# Records shown:
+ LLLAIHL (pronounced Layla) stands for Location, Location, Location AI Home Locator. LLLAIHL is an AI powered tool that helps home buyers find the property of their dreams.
==
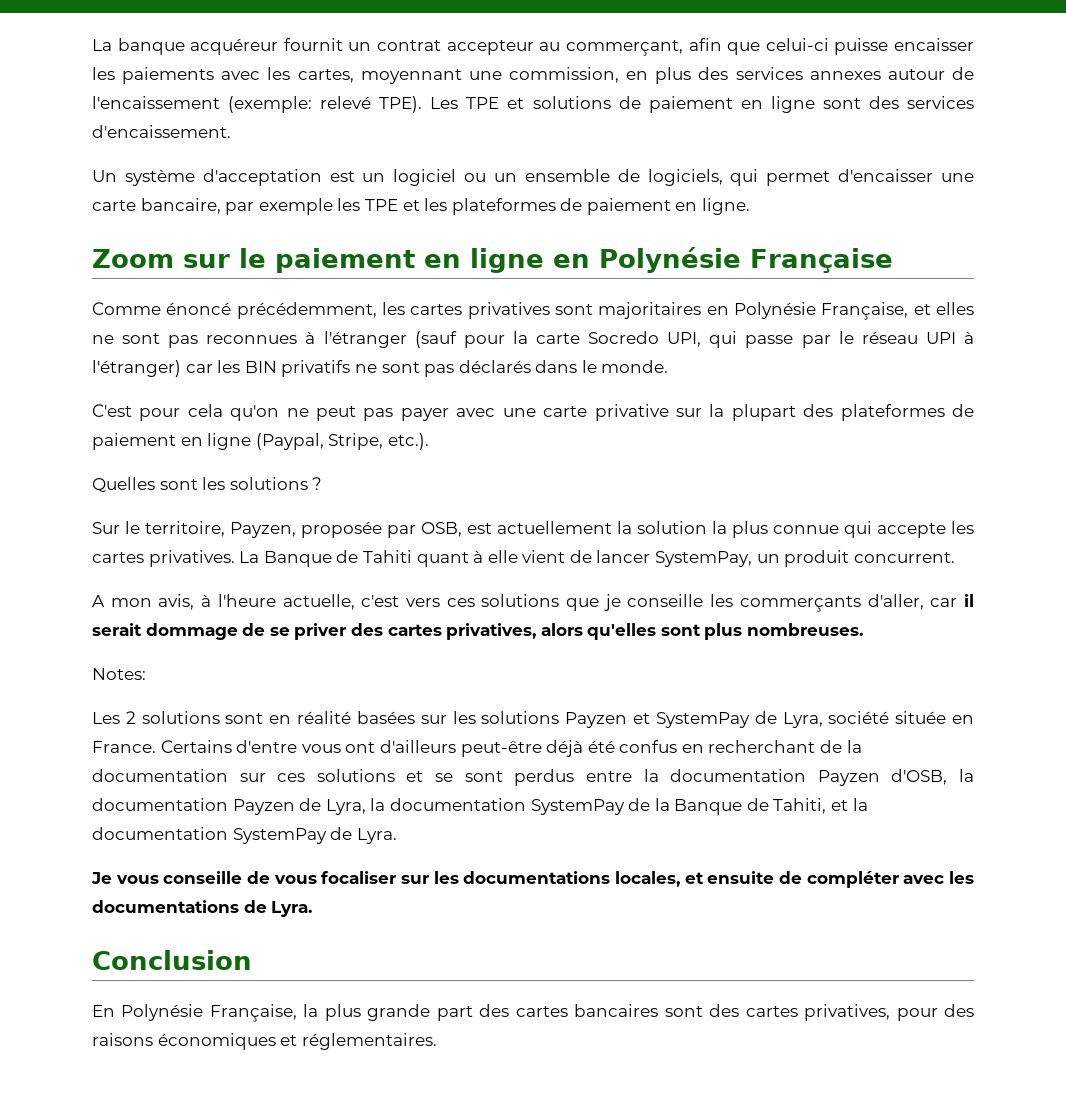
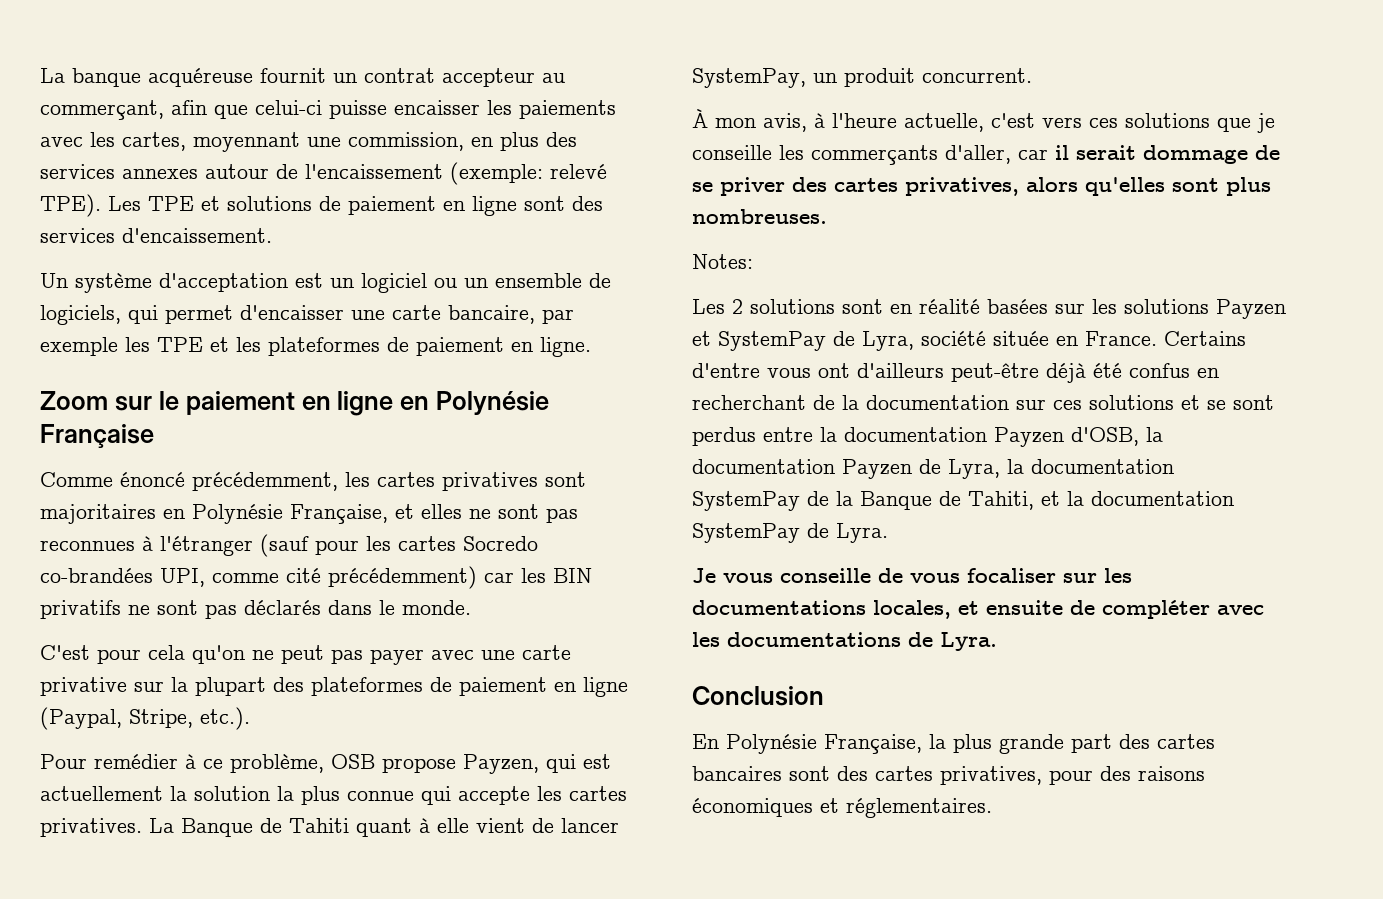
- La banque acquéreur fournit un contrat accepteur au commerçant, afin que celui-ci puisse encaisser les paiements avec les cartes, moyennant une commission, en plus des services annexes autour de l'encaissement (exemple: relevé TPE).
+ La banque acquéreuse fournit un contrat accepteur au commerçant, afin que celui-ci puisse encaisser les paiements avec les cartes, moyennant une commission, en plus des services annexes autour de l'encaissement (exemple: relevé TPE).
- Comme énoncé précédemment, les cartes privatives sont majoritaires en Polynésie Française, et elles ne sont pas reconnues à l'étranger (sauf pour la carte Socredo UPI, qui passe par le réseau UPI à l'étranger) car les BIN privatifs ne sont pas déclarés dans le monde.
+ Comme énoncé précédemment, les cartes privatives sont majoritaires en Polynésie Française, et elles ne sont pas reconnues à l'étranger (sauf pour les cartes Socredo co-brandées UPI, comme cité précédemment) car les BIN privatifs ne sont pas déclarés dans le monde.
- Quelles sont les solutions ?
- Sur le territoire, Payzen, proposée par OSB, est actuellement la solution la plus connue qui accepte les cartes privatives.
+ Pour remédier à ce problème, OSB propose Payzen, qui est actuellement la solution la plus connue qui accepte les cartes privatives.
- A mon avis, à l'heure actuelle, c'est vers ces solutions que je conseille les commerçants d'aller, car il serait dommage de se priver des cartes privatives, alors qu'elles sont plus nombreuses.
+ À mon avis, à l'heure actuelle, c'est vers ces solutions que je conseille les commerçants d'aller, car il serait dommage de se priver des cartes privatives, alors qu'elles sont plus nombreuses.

# What you need to do:
Copy, from the material above, each line in which the string "aller" occurs.

# Your response:
- A mon avis, à l'heure actuelle, c'est vers ces solutions que je conseille les commerçants d'aller, car il serait dommage de se priver des cartes privatives, alors qu'elles sont plus nombreuses.
+ À mon avis, à l'heure actuelle, c'est vers ces solutions que je conseille les commerçants d'aller, car il serait dommage de se priver des cartes privatives, alors qu'elles sont plus nombreuses.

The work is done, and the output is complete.